Last week, Dr. Anthony Falco discussed how you can decipher the differences between pain and soreness, and when it may be appropriate to see a physician. This week I want to give some strategies that can be used in order to deal with muscle soreness and promote recovery after high intensity bouts of physical activity. Essentially, you now know you do not need to see a physician, so what is next? Once I give you a full breakdown of what makes cardio recovery focused I will give some methods you can use in your own programming.

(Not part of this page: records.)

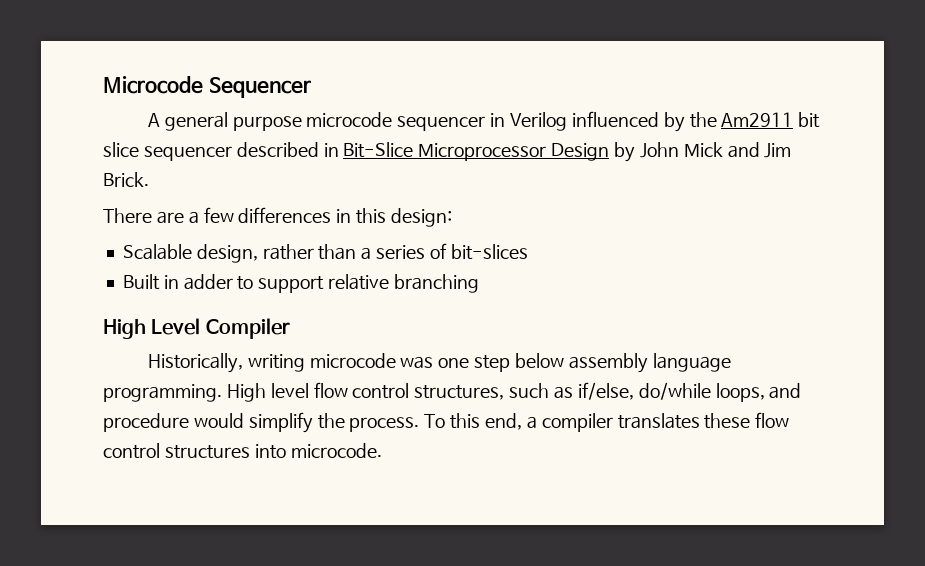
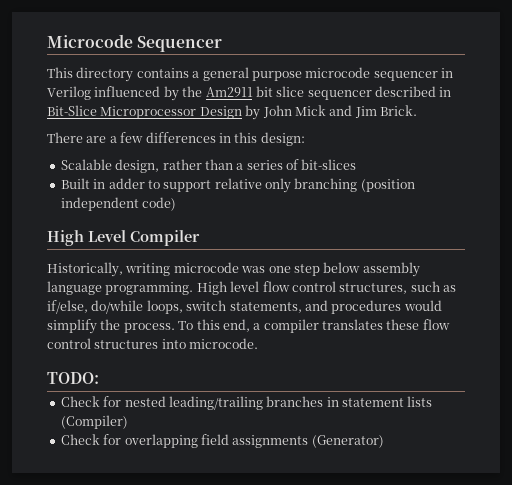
- A general purpose microcode sequencer in Verilog influenced by the Am2911 bit slice sequencer described in Bit-Slice Microprocessor Design by John Mick and Jim Brick.
+ This directory contains a general purpose microcode sequencer in Verilog influenced by the Am2911 bit slice sequencer described in Bit-Slice Microprocessor Design by John Mick and Jim Brick.
- Built in adder to support relative branching
+ Built in adder to support relative only branching (position independent code)
- High level flow control structures, such as if/else, do/while loops, and procedure would simplify the process.
+ High level flow control structures, such as if/else, do/while loops, switch statements, and procedures would simplify the process.
+ TODO:
+ Check for nested leading/trailing branches in statement lists (Compiler)
+ Check for overlapping field assignments (Generator)

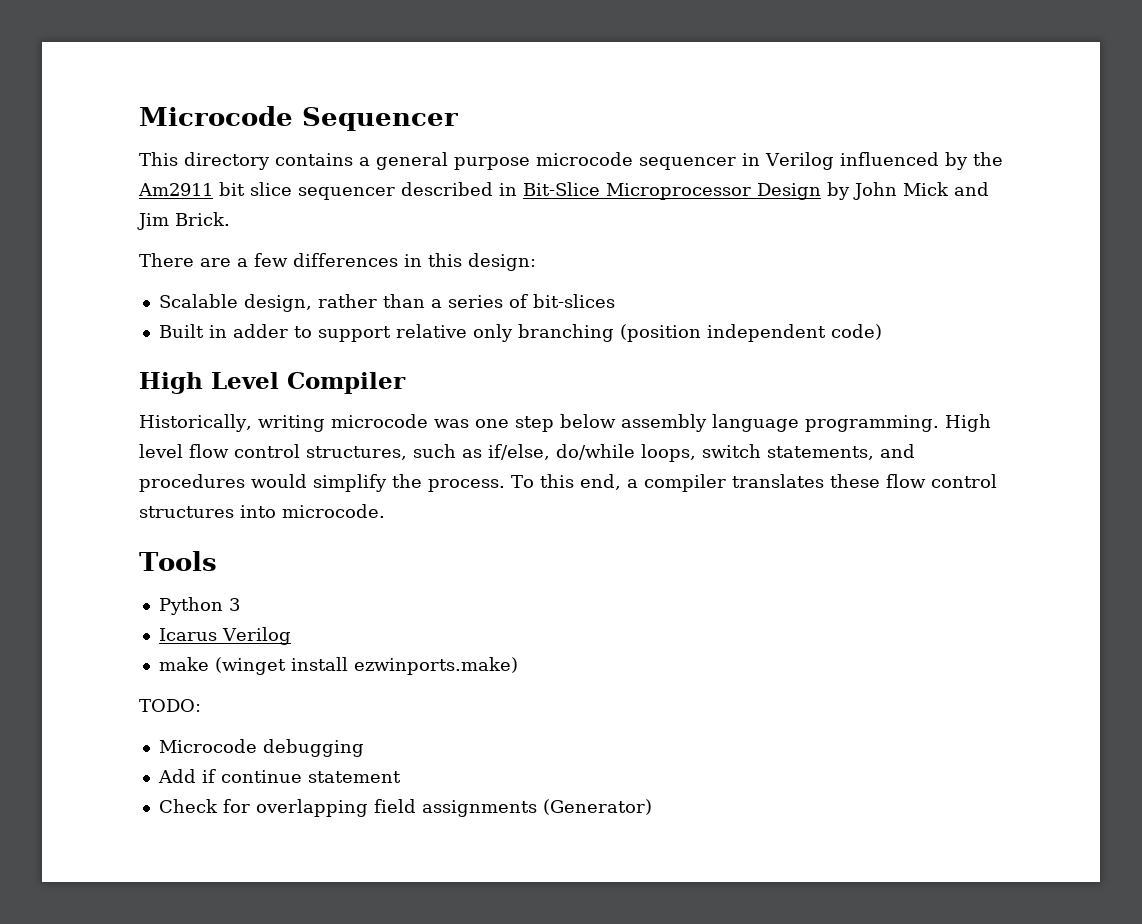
+ Tools
+ Python 3
+ Icarus Verilog
+ make (winget install ezwinports.make)
  TODO:
- Check for nested leading/trailing branches in statement lists (Compiler)
+ Microcode debugging
+ Add if continue statement

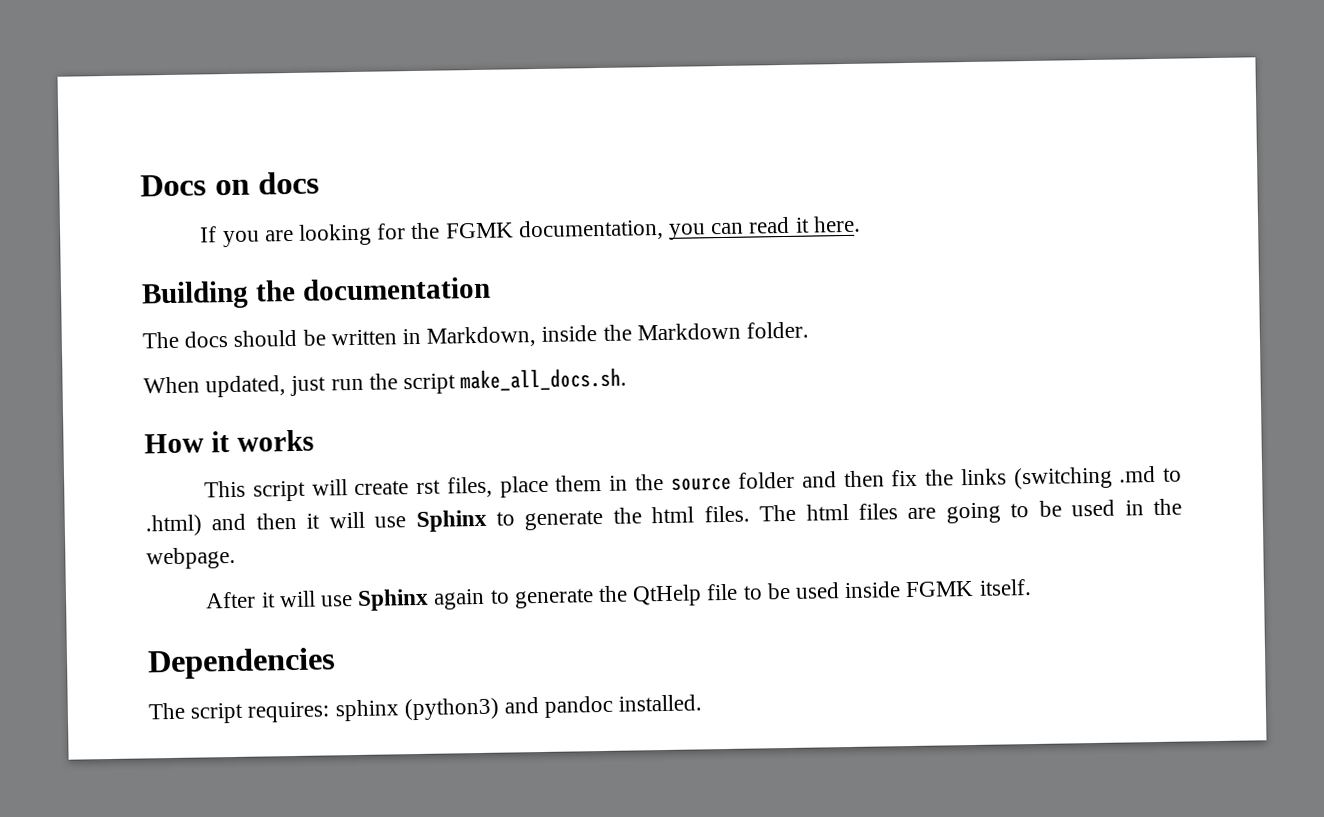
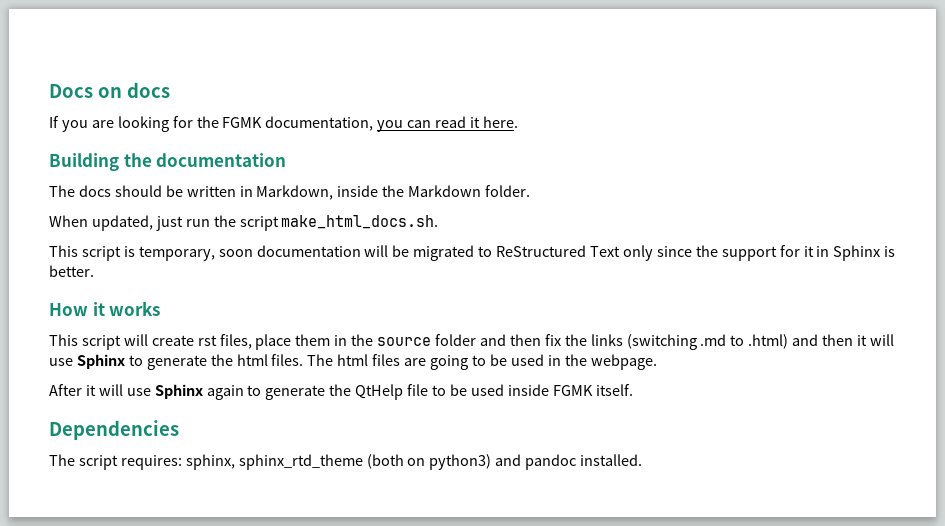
- When updated, just run the script make_all_docs.sh.
+ When updated, just run the script make_html_docs.sh.
+ This script is temporary, soon documentation will be migrated to ReStructured Text only since the support for it in Sphinx is better.
- The script requires: sphinx (python3) and pandoc installed.
+ The script requires: sphinx, sphinx_rtd_theme (both on python3) and pandoc installed.

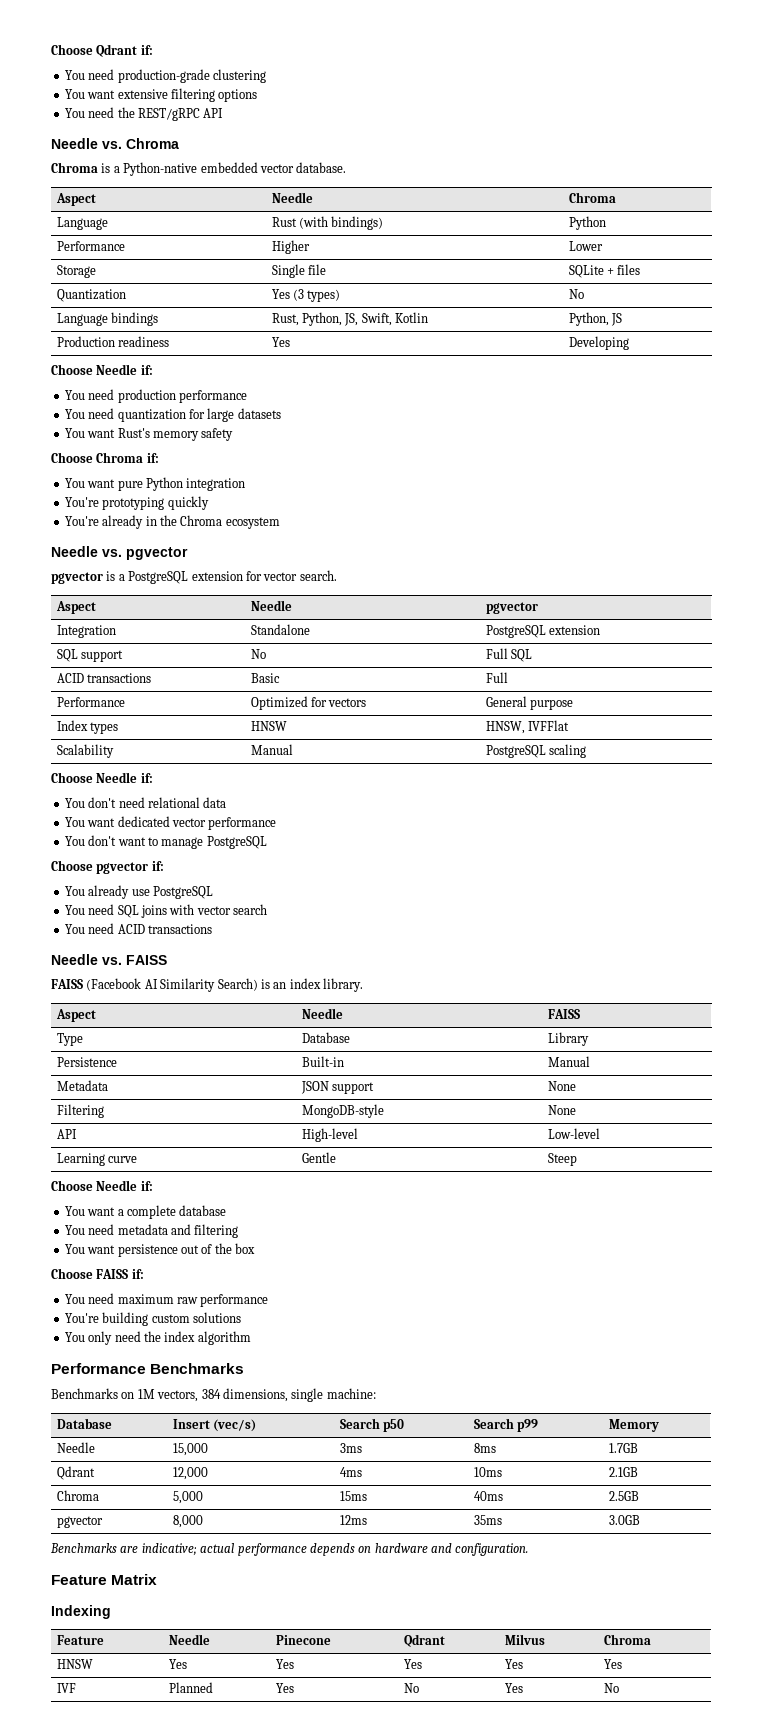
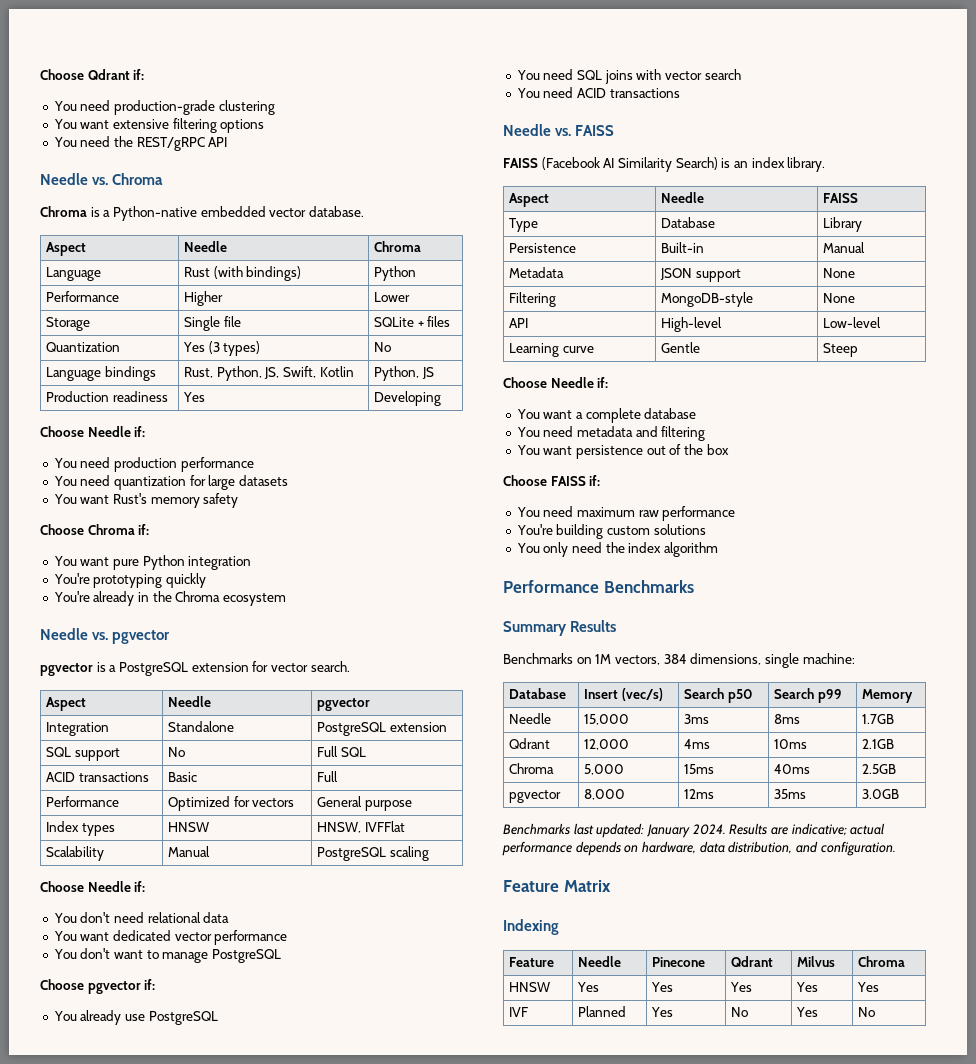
+ Summary Results
- Benchmarks are indicative; actual performance depends on hardware and configuration.
+ Benchmarks last updated: January 2024. Results are indicative; actual performance depends on hardware, data distribution, and configuration.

The Different Energy Systems of The Body Essentially, there are three main energy systems:
For the sake of this discussion we are going to focus on the aerobic (oxidative) energy system as a means of promoting recovery. While the aerobic energy system is utilized to promote recovery between bouts of anaerobic (alactic) activity, we are going to focus on its role in recovery and assistance in dealing with soreness/fatigue. With this being said, it is essential to perform training in a range of 60-75% of your max heart rate (220-age). This range will ensure you are aiming to stimulate the recovery process. How To Perform Aerobic Recovery Training As I mentioned, it is imperative to ensure that you are performing lower intensity bouts that have longer durations when trying to recover. This can be done in a multitude of ways.
The important thing to remember when utilizing the aerobic energy system for recovery is to be cognizant of the intensities. Recovery can only occur if the work being performed is done in a 60-75% window of intensity.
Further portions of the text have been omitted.